:: Exercise input

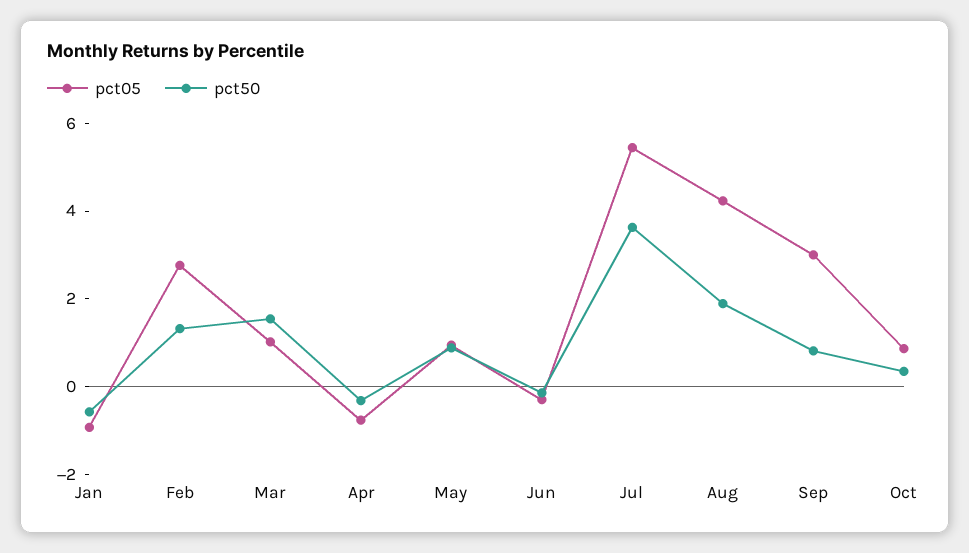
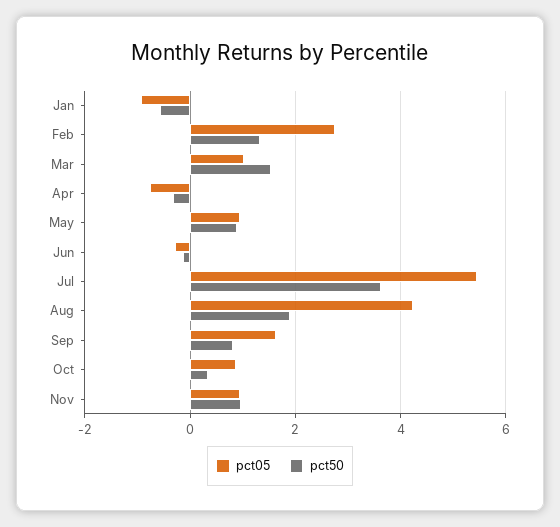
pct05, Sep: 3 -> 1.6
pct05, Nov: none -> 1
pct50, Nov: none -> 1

::::
:: Exercise input

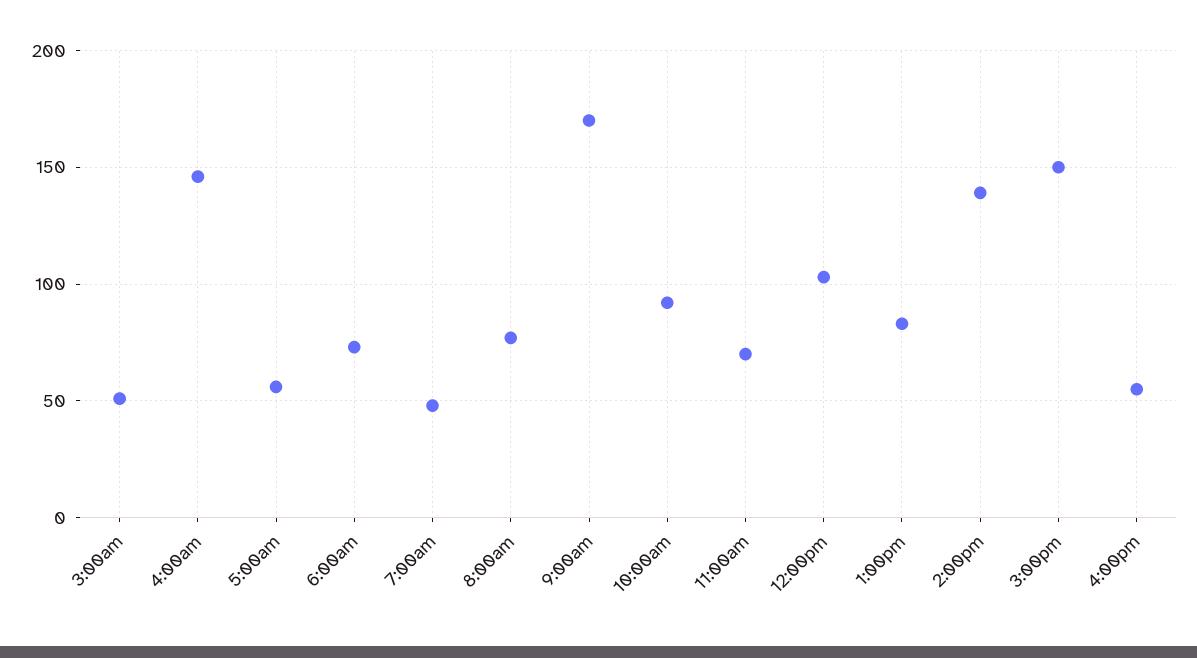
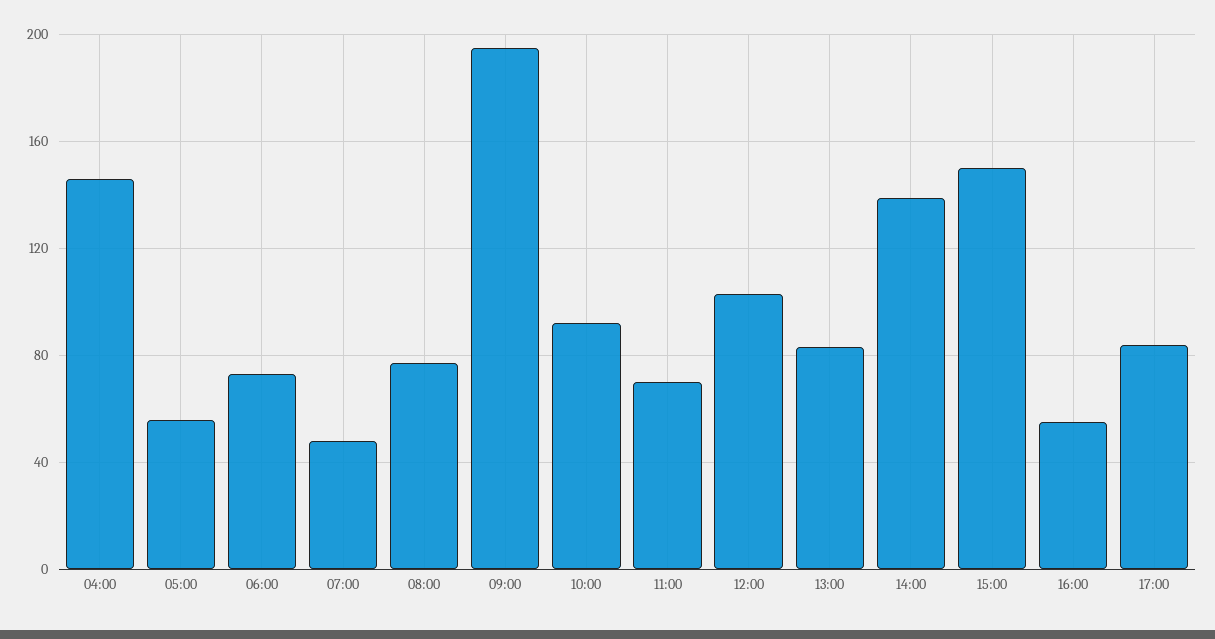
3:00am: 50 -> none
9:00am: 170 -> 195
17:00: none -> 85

::::

• _What you are asked to do_:
Copy out every line of the listing where the word "none" occurs.

• _Completed task_:
pct05, Nov: none -> 1
pct50, Nov: none -> 1
3:00am: 50 -> none
17:00: none -> 85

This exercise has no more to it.